Keller, cependant, a contesté l'idée que la solution soit simplement de ralentir. « À court terme, nous avons besoin d'une sorte d'accord avec Cantina. Ils ont fait leurs preuves et c'est le meilleur que nous ayons pour le moment », a-t-il écrit. « À moyen terme, les primes aux bugs doivent être rehaussées et payer des sommes sérieuses. Premièrement, les gens doivent être incités à examiner le code ; deuxièmement, il doit être rentable de faire une divulgation responsable. »

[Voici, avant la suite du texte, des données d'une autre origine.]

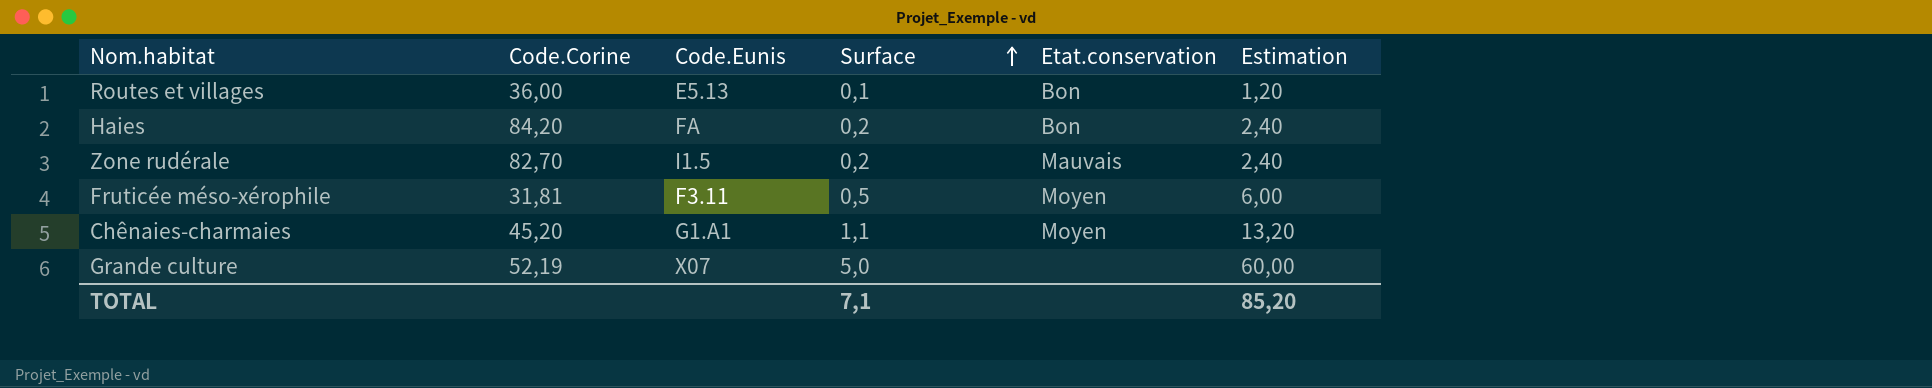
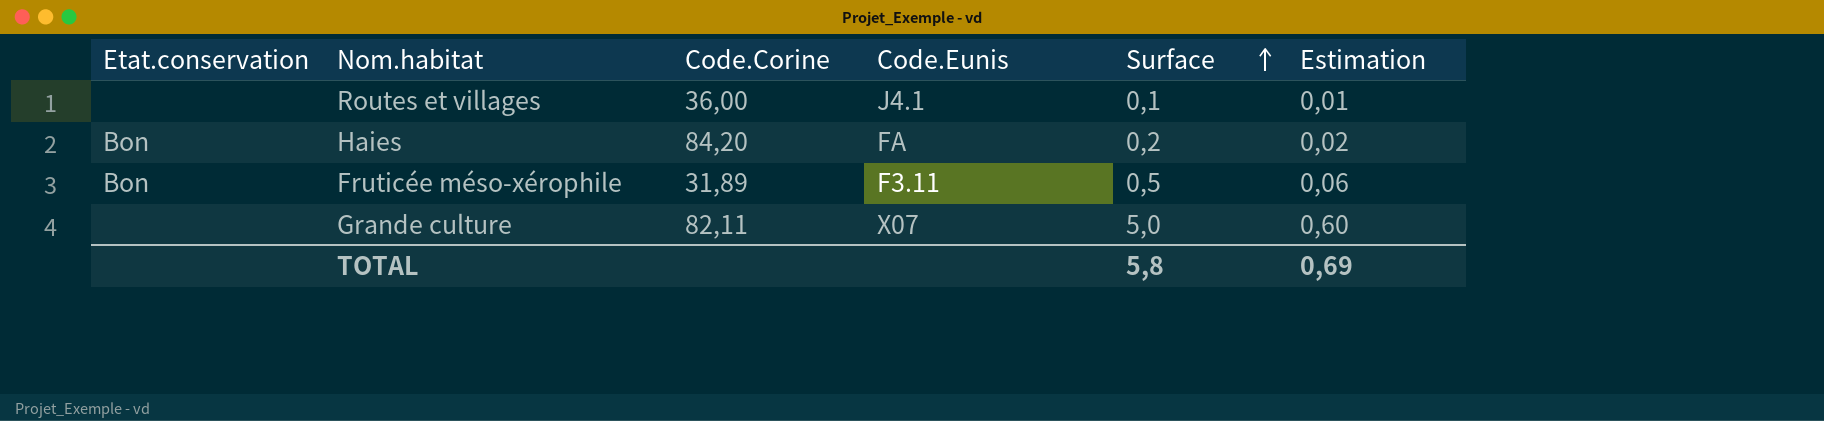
column Etat.conservation | position: 5 -> 1
column Estimation | formula: [Surface] * 12 -> [Surface] * 0,12
row Zone rudérale: 82,70 | I1.5 | 0,2 | Mauvais | 2,40 -> none
row Chênaies-charmaies: 45,20 | G1.A1 | 1,1 | Moyen | 13,20 -> none
Routes et villages | Etat.conservation: Bon -> none
Routes et villages | Code.Eunis: E5.13 -> J4.1
Fruticée méso-xérophile | Etat.conservation: Moyen -> Bon
Fruticée méso-xérophile | Code.Corine: 31,81 -> 31,89
Grande culture | Code.Corine: 52,19 -> 82,11
TOTAL | Surface: 7,1 -> 5,8
TOTAL | Estimation: 85,20 -> 0,69

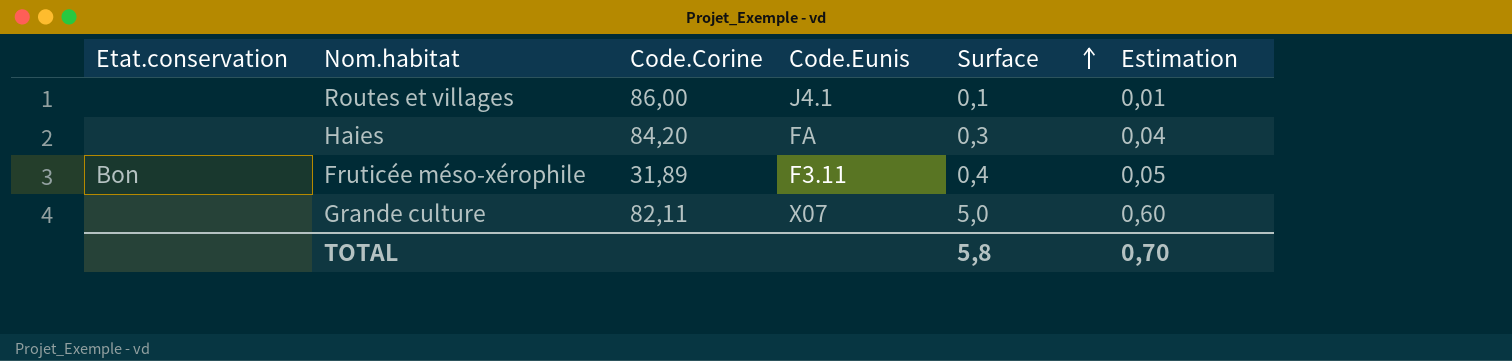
Routes et villages | Code.Corine: 36,00 -> 86,00
Haies | Etat.conservation: Bon -> none
Haies | Surface: 0,2 -> 0,3
Haies | Estimation: 0,02 -> 0,04
Fruticée méso-xérophile | Surface: 0,5 -> 0,4
Fruticée méso-xérophile | Estimation: 0,06 -> 0,05
TOTAL | Estimation: 0,69 -> 0,70

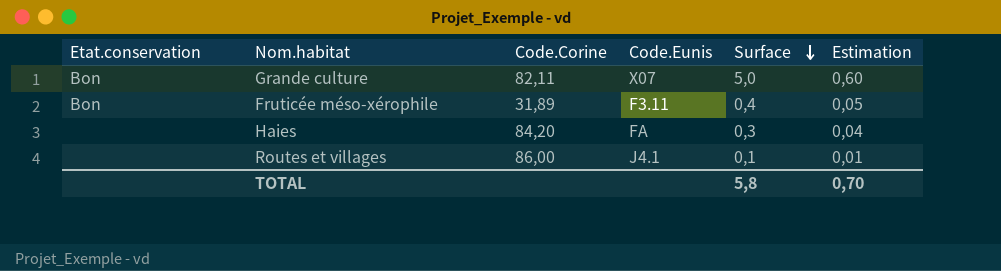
row order: Surface ascending -> Surface descending
Grande culture | Etat.conservation: none -> Bon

Il est allé plus loin dans un suivi qui a capturé l'humeur du débat : « Je ne veux pas ralentir notre vitesse de développement ; il nous a fallu des années pour atteindre le niveau actuel, et nous sommes encore lents. Plus de ressources doivent être allouées, et le processus aurait dû commencer hier. »
Cela place le XRP Ledger dans une situation tendue mais familière : un réseau qui tente d'ajouter des fonctionnalités sans compromettre la crédibilité de sa couche de base. BatchGate ne s'est pas transformé en exploitation active. Mais cela a forcé une question plus pressante à être ouverte : est-ce que le pipeline d'amendements du XRPL fonctionne encore avec une profondeur d'examen suffisante pour l'ampleur des changements maintenant proposés.
Au moment de la rédaction, le XRP s'échangeait à 1,3566 $.